Have you been wild swimming? Apparently, some people find plunging into freezing lakes and rivers off the beaten track invigorating. It takes their breath away, yet it makes them feel alive. In many ways getting to grips with the book of Ecclesiastes is the wild swim of the Old Testament; a shocking, yet refreshing summons to embrace life as it actually is, not as we might idly wish it were. It takes your breath away, yet it helps us truly embrace the life we’ve been given. Have you taken the plunge? Open your Bible and let me give you five reasons to listen to ‘the words of the Preacher, the son of David, king in Jerusalem’(1:1).
Ecclesiastes is for the people of God
In Ecclesiastes, the king of God’s people (most probably Solomon), under the codename ‘the Preacher’, is preparing us for life in a fallen world affected by the curse. He is giving us wisdom for how to live in the here and now, in this current moment ‘under the sun’ (1:2, 1:14, etc.). This is important because this book is often treated as an apologetic for the unbeliever, convincing them of the emptiness of life without God. To be sure, it has much to offer in this regard, yet we will miss the point if we don’t see that believers need to be convinced of this too! We can all chase meaning and significance in things that don’t ultimately last. The Preacher gives us words of truth and delight to keep us on course as we follow the Shepherd (12:10-11).

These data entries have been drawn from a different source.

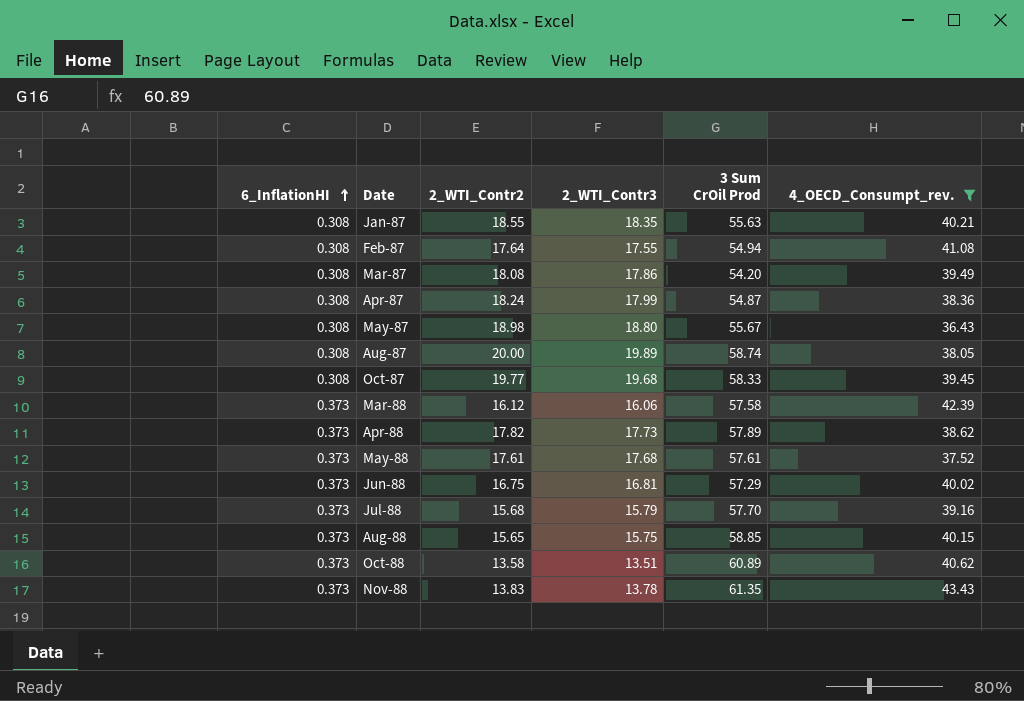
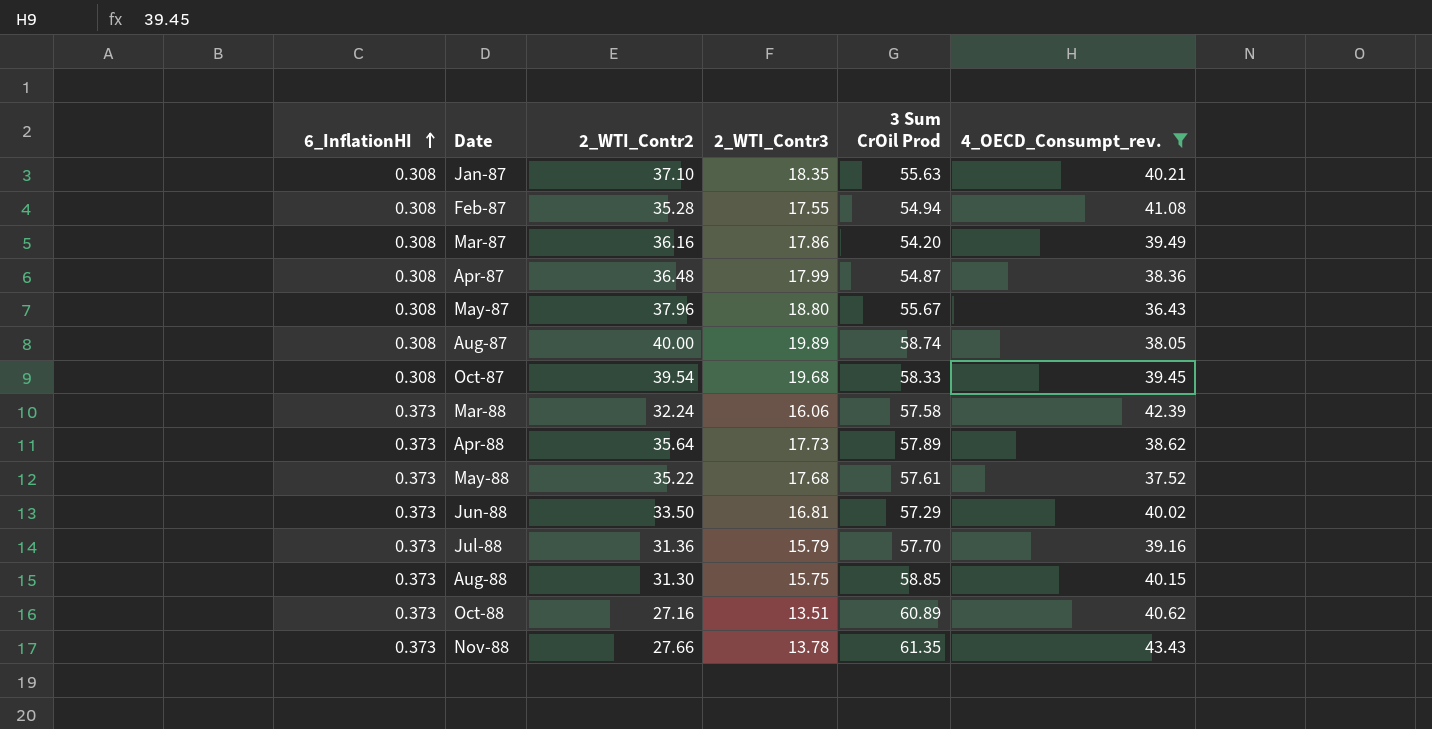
Jan-87 | 2_WTI_Contr2: 18.55 -> 37.10
Feb-87 | 2_WTI_Contr2: 17.64 -> 35.28
Mar-87 | 2_WTI_Contr2: 18.08 -> 36.16
Apr-87 | 2_WTI_Contr2: 18.24 -> 36.48
May-87 | 2_WTI_Contr2: 18.98 -> 37.96
Aug-87 | 2_WTI_Contr2: 20.00 -> 40.00
Oct-87 | 2_WTI_Contr2: 19.77 -> 39.54
Mar-88 | 2_WTI_Contr2: 16.12 -> 32.24
Apr-88 | 2_WTI_Contr2: 17.82 -> 35.64
May-88 | 2_WTI_Contr2: 17.61 -> 35.22
Jun-88 | 2_WTI_Contr2: 16.75 -> 33.50
Jul-88 | 2_WTI_Contr2: 15.68 -> 31.36
Aug-88 | 2_WTI_Contr2: 15.65 -> 31.30
Oct-88 | 2_WTI_Contr2: 13.58 -> 27.16
Nov-88 | 2_WTI_Contr2: 13.83 -> 27.66

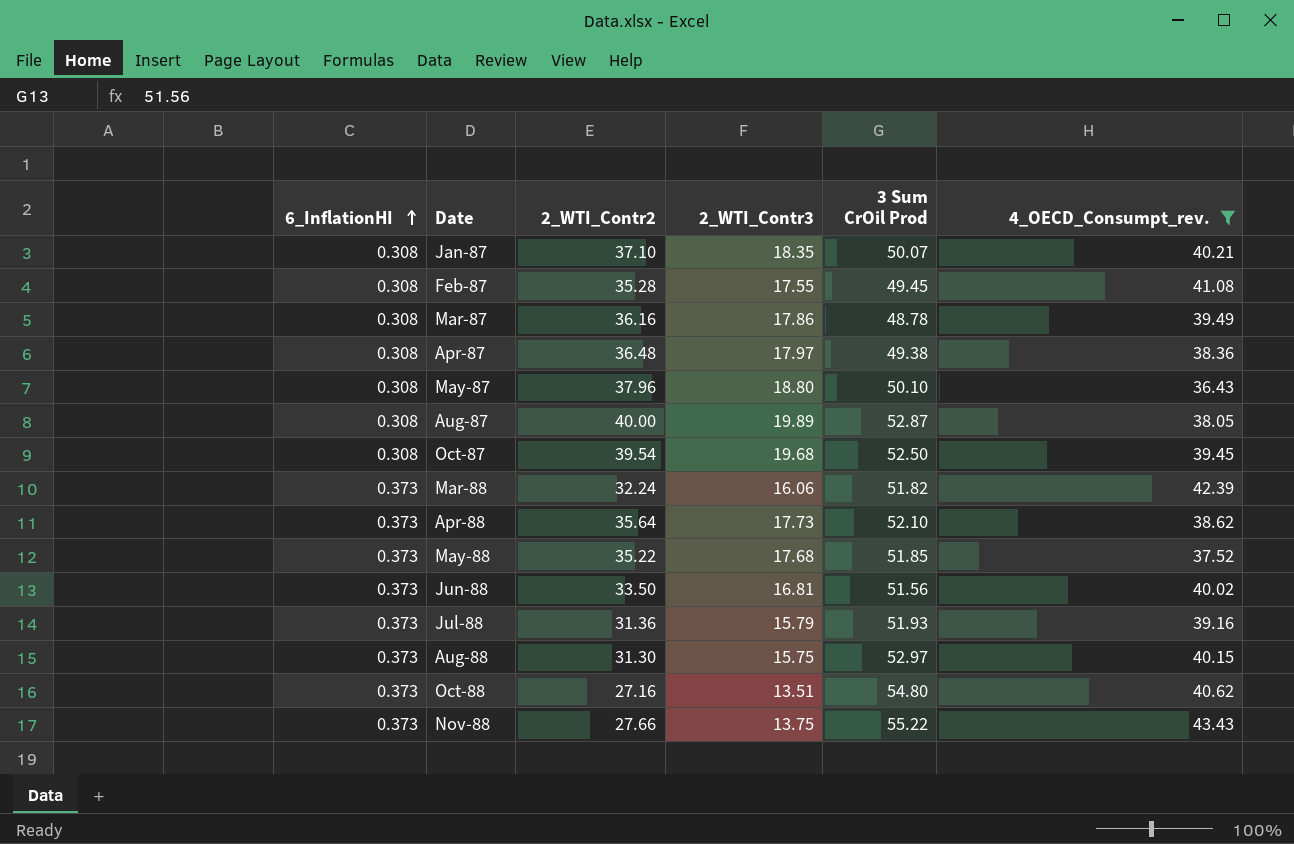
Jan-87 | 3 Sum CrOil Prod: 55.63 -> 50.07
Feb-87 | 3 Sum CrOil Prod: 54.94 -> 49.45
Mar-87 | 3 Sum CrOil Prod: 54.20 -> 48.78
Apr-87 | 2_WTI_Contr3: 17.99 -> 17.97
Apr-87 | 3 Sum CrOil Prod: 54.87 -> 49.38
May-87 | 3 Sum CrOil Prod: 55.67 -> 50.10
Aug-87 | 3 Sum CrOil Prod: 58.74 -> 52.87
Oct-87 | 3 Sum CrOil Prod: 58.33 -> 52.50
Mar-88 | 3 Sum CrOil Prod: 57.58 -> 51.82
Apr-88 | 3 Sum CrOil Prod: 57.89 -> 52.10
May-88 | 3 Sum CrOil Prod: 57.61 -> 51.85
Jun-88 | 3 Sum CrOil Prod: 57.29 -> 51.56
Jul-88 | 3 Sum CrOil Prod: 57.70 -> 51.93
Aug-88 | 3 Sum CrOil Prod: 58.85 -> 52.97
Oct-88 | 3 Sum CrOil Prod: 60.89 -> 54.80
Nov-88 | 2_WTI_Contr3: 13.78 -> 13.75
Nov-88 | 3 Sum CrOil Prod: 61.35 -> 55.22

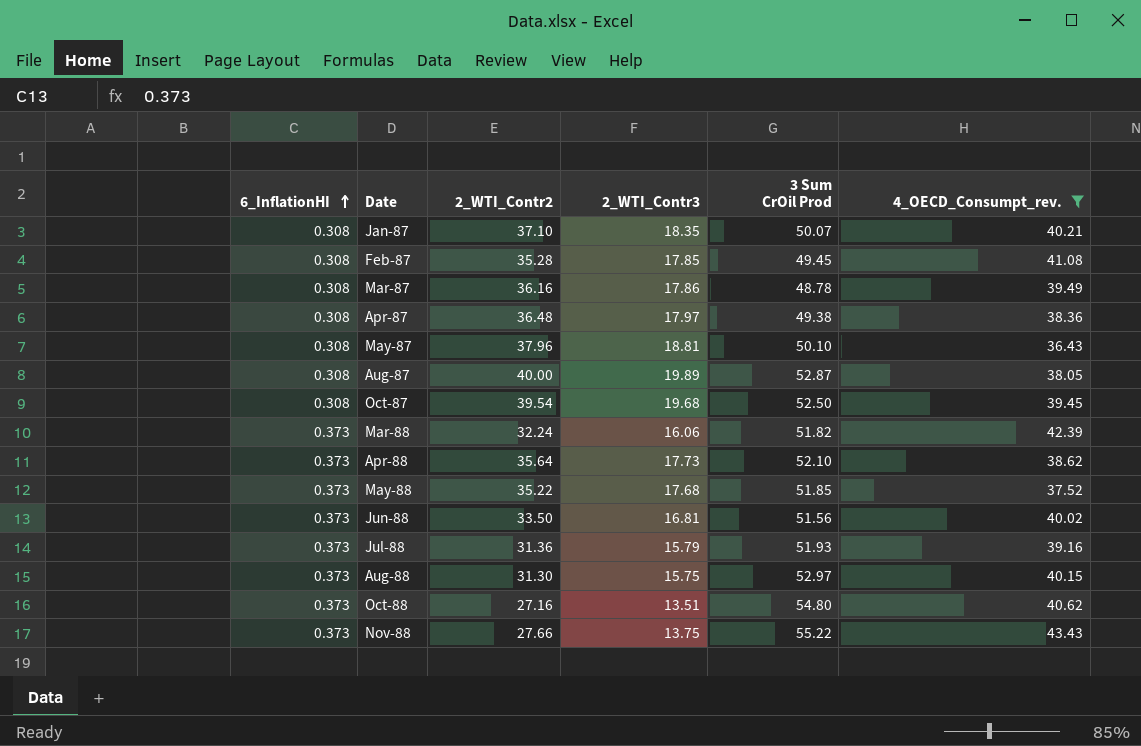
Feb-87 | 2_WTI_Contr3: 17.55 -> 17.85
May-87 | 2_WTI_Contr3: 18.80 -> 18.81

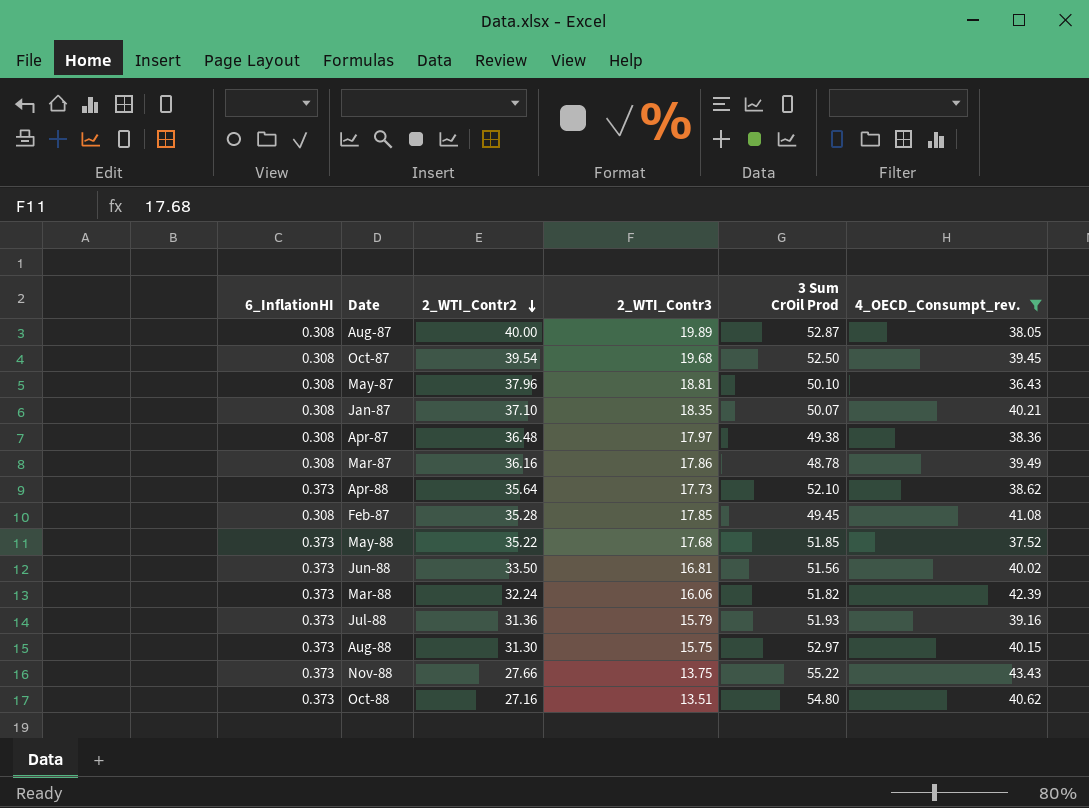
row order: 6_InflationHI ascending -> 2_WTI_Contr2 descending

Ecclesiastes is also a book for the whole church, from the youngest to the oldest.
Ecclesiastes helps us face the perplexity of life
Read the introductory poem in 1:2-11. It hits you in the face, doesn’t it?

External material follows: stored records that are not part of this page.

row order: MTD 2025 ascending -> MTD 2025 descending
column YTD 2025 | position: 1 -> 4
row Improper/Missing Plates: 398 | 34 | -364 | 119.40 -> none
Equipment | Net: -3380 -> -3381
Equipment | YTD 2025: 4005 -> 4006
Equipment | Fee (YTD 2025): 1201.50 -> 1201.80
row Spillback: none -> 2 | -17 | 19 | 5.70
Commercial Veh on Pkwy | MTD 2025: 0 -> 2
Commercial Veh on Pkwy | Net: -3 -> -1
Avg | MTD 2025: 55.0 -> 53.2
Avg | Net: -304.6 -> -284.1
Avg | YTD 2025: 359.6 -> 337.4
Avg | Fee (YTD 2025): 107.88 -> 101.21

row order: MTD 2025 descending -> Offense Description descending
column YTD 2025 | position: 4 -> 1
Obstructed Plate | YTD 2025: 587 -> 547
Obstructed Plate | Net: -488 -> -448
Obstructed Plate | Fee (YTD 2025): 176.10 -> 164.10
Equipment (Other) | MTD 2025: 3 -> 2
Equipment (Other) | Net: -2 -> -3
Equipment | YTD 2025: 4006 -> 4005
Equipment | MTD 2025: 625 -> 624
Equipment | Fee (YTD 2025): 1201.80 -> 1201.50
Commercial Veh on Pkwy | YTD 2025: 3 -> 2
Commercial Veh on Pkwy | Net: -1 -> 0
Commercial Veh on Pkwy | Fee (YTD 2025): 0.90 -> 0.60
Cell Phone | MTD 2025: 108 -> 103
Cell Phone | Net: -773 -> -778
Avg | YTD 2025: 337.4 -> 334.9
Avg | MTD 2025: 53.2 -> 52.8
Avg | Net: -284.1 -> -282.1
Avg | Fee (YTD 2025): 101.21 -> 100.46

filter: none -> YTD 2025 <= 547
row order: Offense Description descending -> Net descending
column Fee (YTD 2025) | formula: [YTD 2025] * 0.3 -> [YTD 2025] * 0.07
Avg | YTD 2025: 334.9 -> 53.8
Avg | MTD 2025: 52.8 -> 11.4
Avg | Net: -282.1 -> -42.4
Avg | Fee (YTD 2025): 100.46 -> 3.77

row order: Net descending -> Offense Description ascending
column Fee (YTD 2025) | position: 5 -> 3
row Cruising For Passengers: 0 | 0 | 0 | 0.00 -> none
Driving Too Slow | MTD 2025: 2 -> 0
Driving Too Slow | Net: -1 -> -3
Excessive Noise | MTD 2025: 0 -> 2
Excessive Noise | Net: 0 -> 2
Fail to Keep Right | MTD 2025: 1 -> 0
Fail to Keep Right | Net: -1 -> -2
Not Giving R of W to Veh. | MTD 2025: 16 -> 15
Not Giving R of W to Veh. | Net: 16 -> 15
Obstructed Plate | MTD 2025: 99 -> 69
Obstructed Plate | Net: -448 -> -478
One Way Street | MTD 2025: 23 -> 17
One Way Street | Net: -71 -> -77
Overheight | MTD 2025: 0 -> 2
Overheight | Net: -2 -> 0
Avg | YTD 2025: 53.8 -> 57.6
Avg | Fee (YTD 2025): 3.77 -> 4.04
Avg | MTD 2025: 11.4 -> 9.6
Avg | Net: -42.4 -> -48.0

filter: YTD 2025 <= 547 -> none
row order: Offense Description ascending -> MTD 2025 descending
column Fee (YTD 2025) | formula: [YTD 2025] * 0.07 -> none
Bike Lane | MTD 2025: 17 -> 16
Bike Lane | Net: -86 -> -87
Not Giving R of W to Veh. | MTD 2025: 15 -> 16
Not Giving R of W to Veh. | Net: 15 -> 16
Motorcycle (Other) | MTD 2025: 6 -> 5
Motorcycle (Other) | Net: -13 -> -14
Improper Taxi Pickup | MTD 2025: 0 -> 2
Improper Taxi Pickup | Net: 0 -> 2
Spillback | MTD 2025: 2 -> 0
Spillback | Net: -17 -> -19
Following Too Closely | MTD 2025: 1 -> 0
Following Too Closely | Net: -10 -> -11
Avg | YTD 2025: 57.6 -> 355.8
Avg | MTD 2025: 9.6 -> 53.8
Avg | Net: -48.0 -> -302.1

‘Vanity of vanities, all is vanity’.
This word is better understood to be breath, or mist, or vapour. The Preacher is not telling us that life is pointless and has no meaning; rather he is telling us that life is like that which my children refer to as ‘dragon-breath’ as they walk to school on a chilly morning. Life is fleeting and momentary and difficult to lay hold of. Also, there is a repetitiveness to life in this world, at the end of our time we haven’t contributed anything new, and we haven’t got anything left over that we’ve gained for ourselves. As the Preacher’s search for gain for himself in pleasure, work and knowledge is revealed (1-2), there is a seemingly inbuilt complexity to life that none of our best efforts can ever evade. Through all the changing scenes of life (3:1-8), there is nothing left over that is gain (3:9). There are injustices and unanswered questions (4, 11). The only things that are certain are the gradual failing of our bodies, the day of our death and the judgement of God (7, 12). This is the cold shock of Ecclesiastes, which should produce a wry smile of recognition. We can’t make life work our way. The day of our death is a fixed point. And it is good news to realise that. As David Gibson comments, ‘Being a Christian doesn’t stop this being true. Rather it should make us the first to stop pretending it isn’t true.’
Ecclesiastes helps us find joy and satisfaction in life
If this is the case, how should I treat life? The Preacher’s answer is simple: as a gift. Read 1:24-26; 3:12-13; 11:7-10. The Preacher wants us to appreciate work, food, friendship, marriage, children and sunshine, as gifts from a generous Creator. Even in a fallen world, there is a feast to be enjoyed, as we see these things not as tools to build our own little kingdoms but as tokens from the king himself that are there to serve others. Instead of clutching onto life and seeing it slip through my fingers, I can hold it with an open hand, knowing that one day it will be over. To me, this is a unique contribution of Ecclesiastes – it leaves me seeing the world and the people around me with new eyes.
Ecclesiastes makes us look up to fear God
When all is said and done, what is the point of being alive in this disorientating yet delightful world? It is to fear God and keep his commandments (12:13). That is my one sole duty. I am to draw near to him to listen as if my life depends on it, because it does (5:1-7). I am to remember him now, before my health fails and my body crumbles (12:3). And so Ecclesiastes pushes us on in the fear and knowledge of God, which is the beginning of wisdom.
Ecclesiastes makes us hunger for Jesus Christ
Look back at the poem in 1:2-11. This is true of every single person who ever lived. Apart from one. There was one teacher, a Son of David, a King who did things no-one had seen before, who did something truly new through his death and resurrection, whose work will be remembered throughout eternity. Ecclesiastes finds its fulfilment in the teachings of Jesus, and its greatest answer in the resurrection of Jesus: ‘For to me to live is Christ, and to die is gain’ (Philippians 1:21). Plunge into this book and appreciate just how great the life we’ve been given in Christ is.
If you want to look further into the book of Ecclesiastes, I have found Destiny by David Gibson to be the most helpful. It is highly recommended, and I am indebted to it. For this article, I have also found the summary in the Reformation Study Bible very helpful.